## Exercise requirements
Your task is to return all the entries below exactly, with every picture omitted.

## Input data
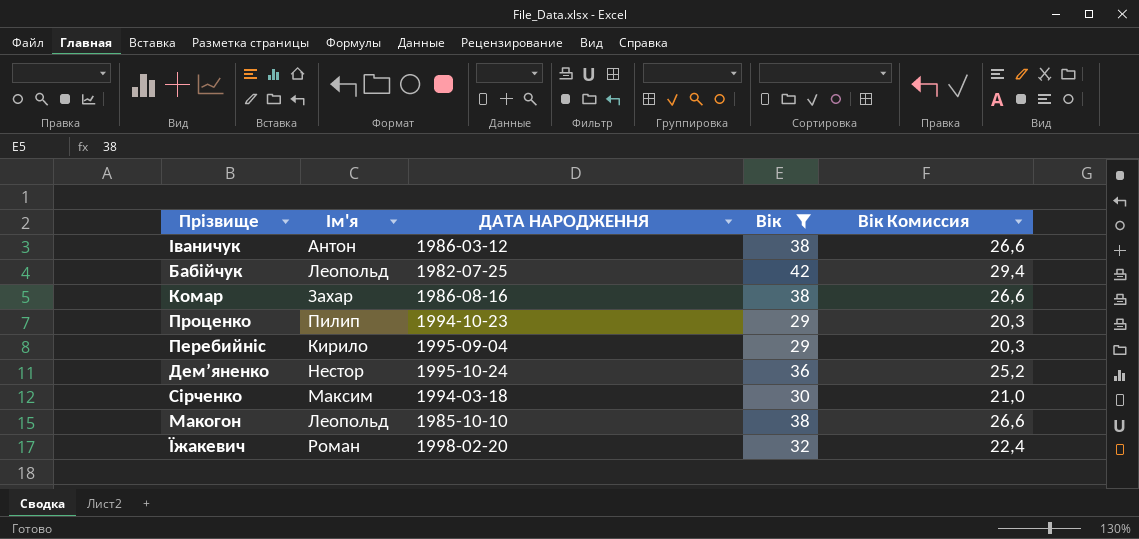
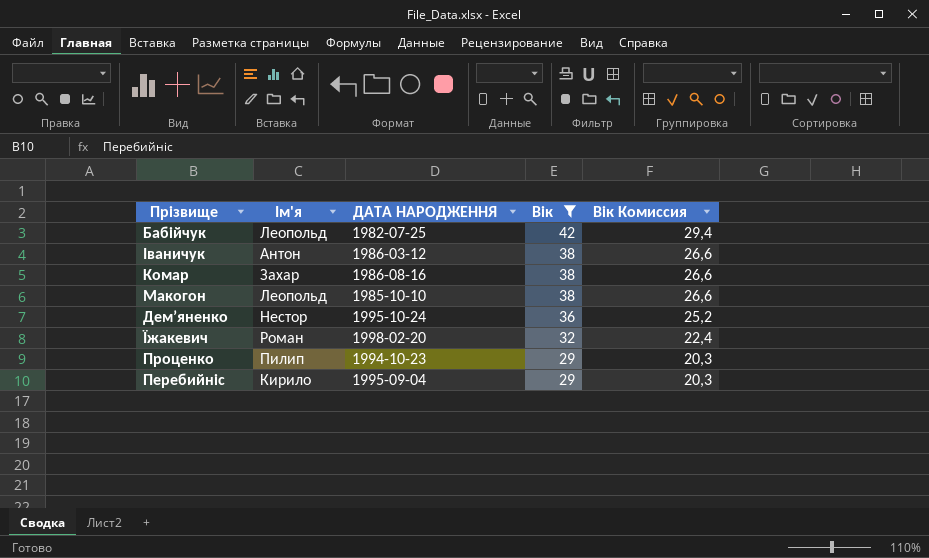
row order: none -> Вік descending
row Сірченко: Максим | 1994-03-18 | 30 | 21,0 -> none

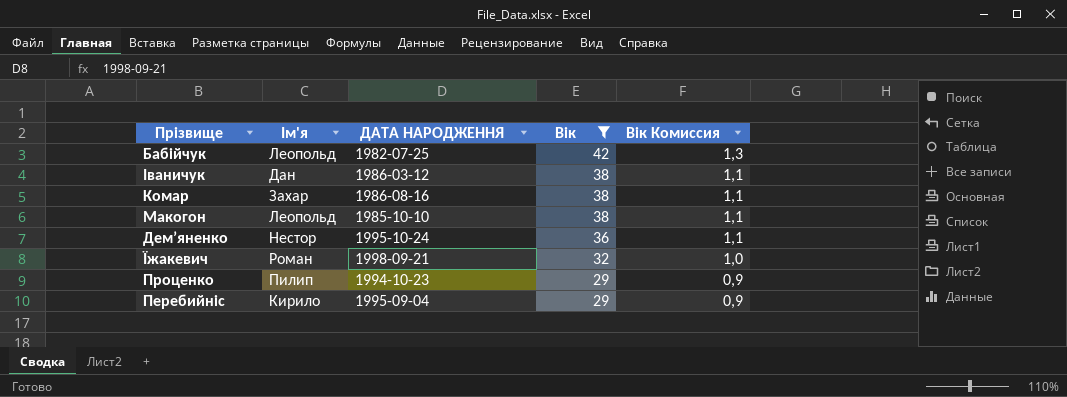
column Вік Комиссия | formula: [Вік] * 0,7 -> [Вік] * 0,03
Іваничук | Ім'я: Антон -> Дан
Їжакевич | ДАТА НАРОДЖЕННЯ: 1998-02-20 -> 1998-09-21

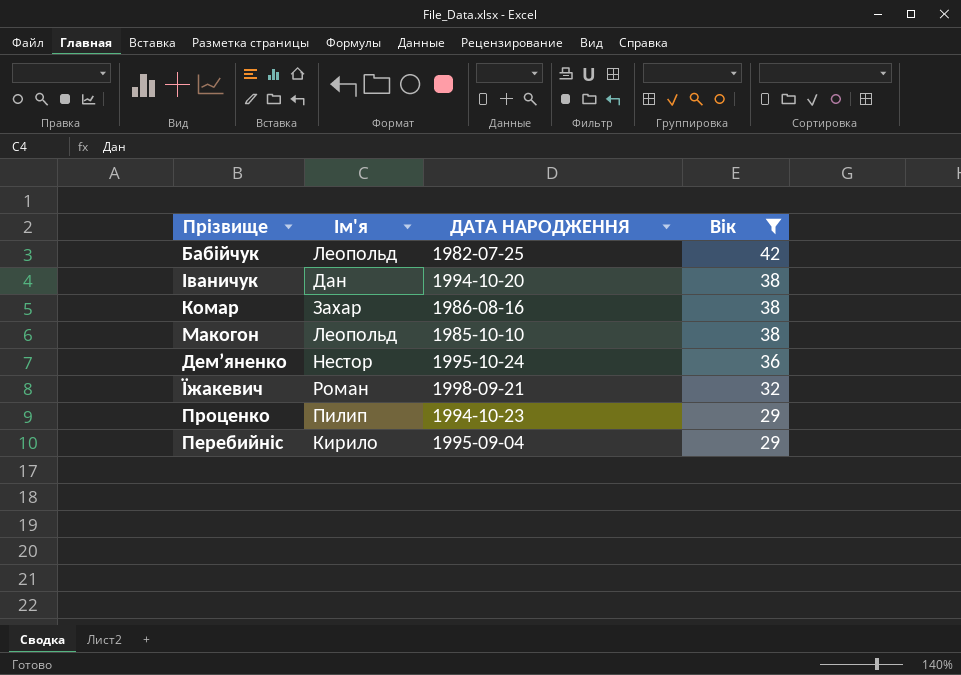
column Вік Комиссия | formula: [Вік] * 0,03 -> none
Іваничук | ДАТА НАРОДЖЕННЯ: 1986-03-12 -> 1994-10-20

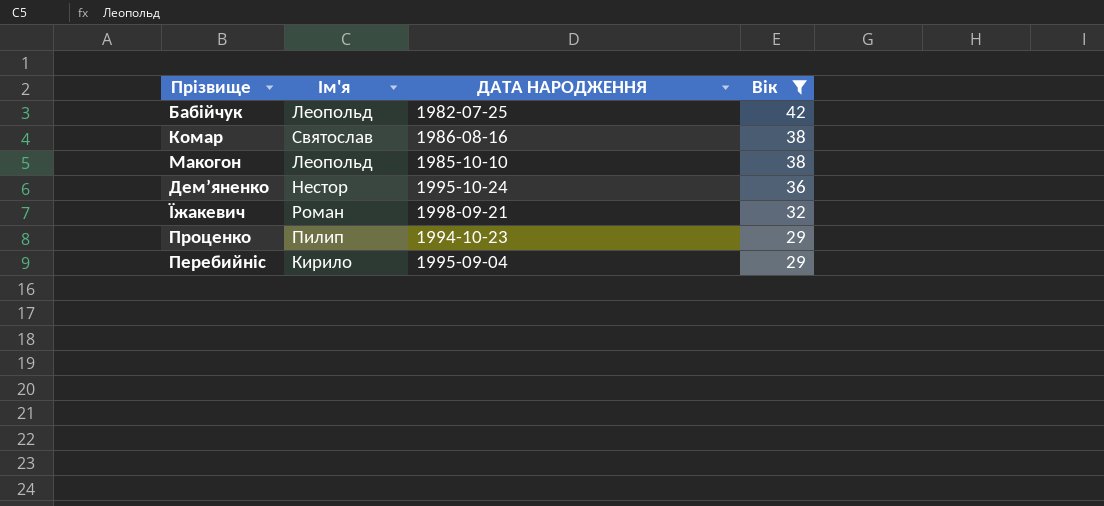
row Іваничук: Дан | 1994-10-20 | 38 -> none
Комар | Ім'я: Захар -> Святослав

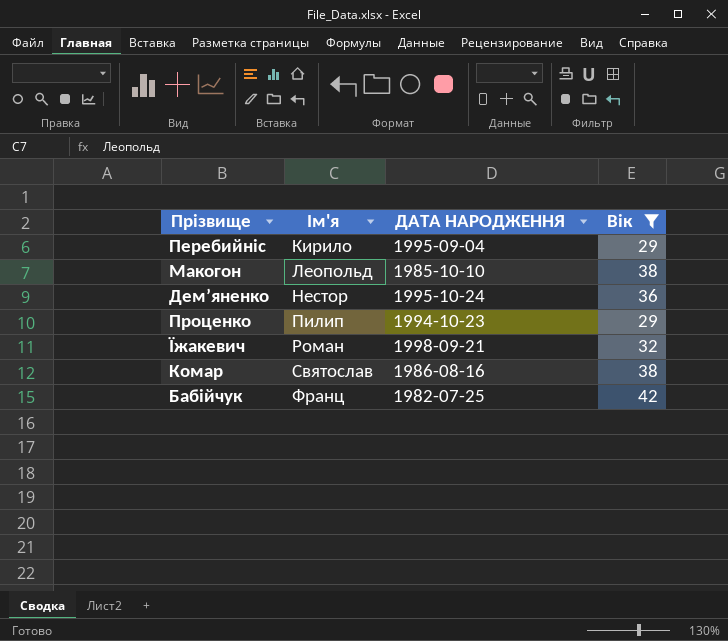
row order: Вік descending -> Ім'я ascending
Бабійчук | Ім'я: Леопольд -> Франц

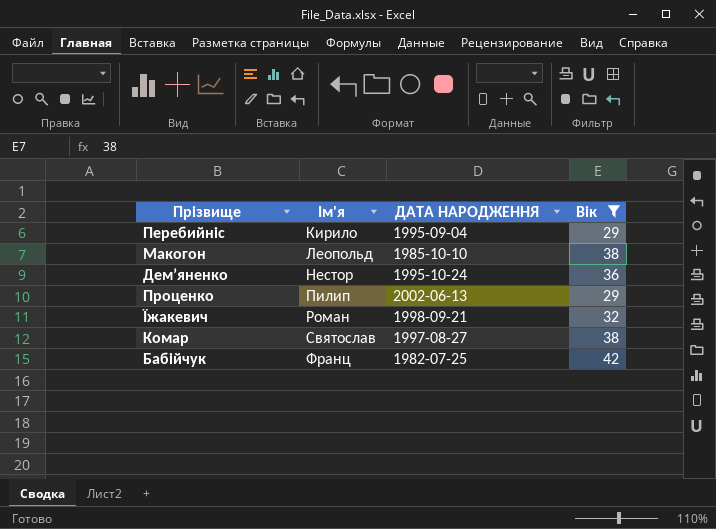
Проценко | ДАТА НАРОДЖЕННЯ: 1994-10-23 -> 2002-06-13
Комар | ДАТА НАРОДЖЕННЯ: 1986-08-16 -> 1997-08-27

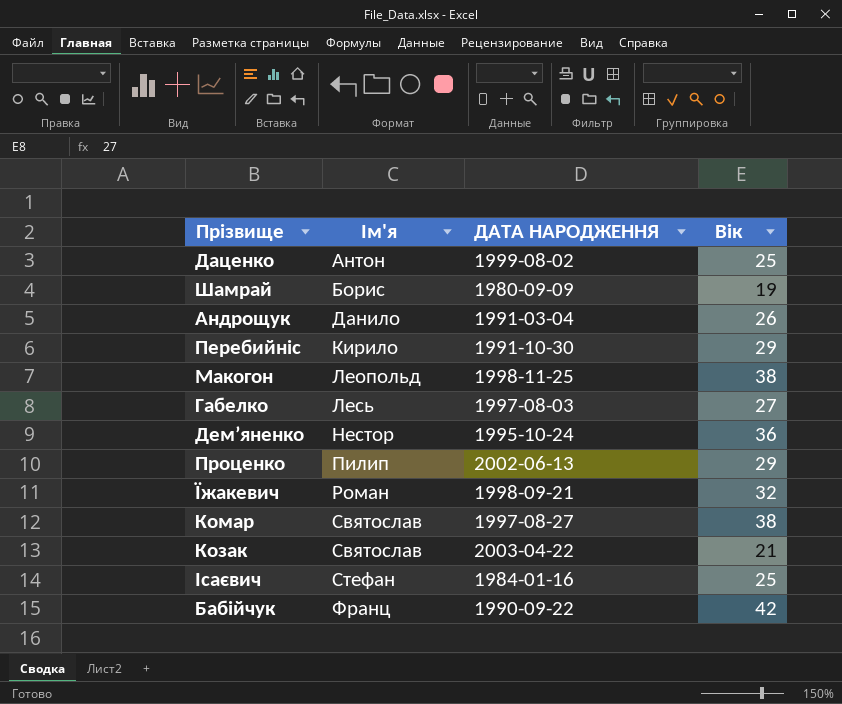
filter: Вік >= 29 -> none
Перебийніс | ДАТА НАРОДЖЕННЯ: 1995-09-04 -> 1991-10-30
Макогон | ДАТА НАРОДЖЕННЯ: 1985-10-10 -> 1998-11-25
Бабійчук | ДАТА НАРОДЖЕННЯ: 1982-07-25 -> 1990-09-22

## Response box
row order: none -> Вік descending
row Сірченко: Максим | 1994-03-18 | 30 | 21,0 -> none

column Вік Комиссия | formula: [Вік] * 0,7 -> [Вік] * 0,03
Іваничук | Ім'я: Антон -> Дан
Їжакевич | ДАТА НАРОДЖЕННЯ: 1998-02-20 -> 1998-09-21

column Вік Комиссия | formula: [Вік] * 0,03 -> none
Іваничук | ДАТА НАРОДЖЕННЯ: 1986-03-12 -> 1994-10-20

row Іваничук: Дан | 1994-10-20 | 38 -> none
Комар | Ім'я: Захар -> Святослав

row order: Вік descending -> Ім'я ascending
Бабійчук | Ім'я: Леопольд -> Франц

Проценко | ДАТА НАРОДЖЕННЯ: 1994-10-23 -> 2002-06-13
Комар | ДАТА НАРОДЖЕННЯ: 1986-08-16 -> 1997-08-27

filter: Вік >= 29 -> none
Перебийніс | ДАТА НАРОДЖЕННЯ: 1995-09-04 -> 1991-10-30
Макогон | ДАТА НАРОДЖЕННЯ: 1985-10-10 -> 1998-11-25
Бабійчук | ДАТА НАРОДЖЕННЯ: 1982-07-25 -> 1990-09-22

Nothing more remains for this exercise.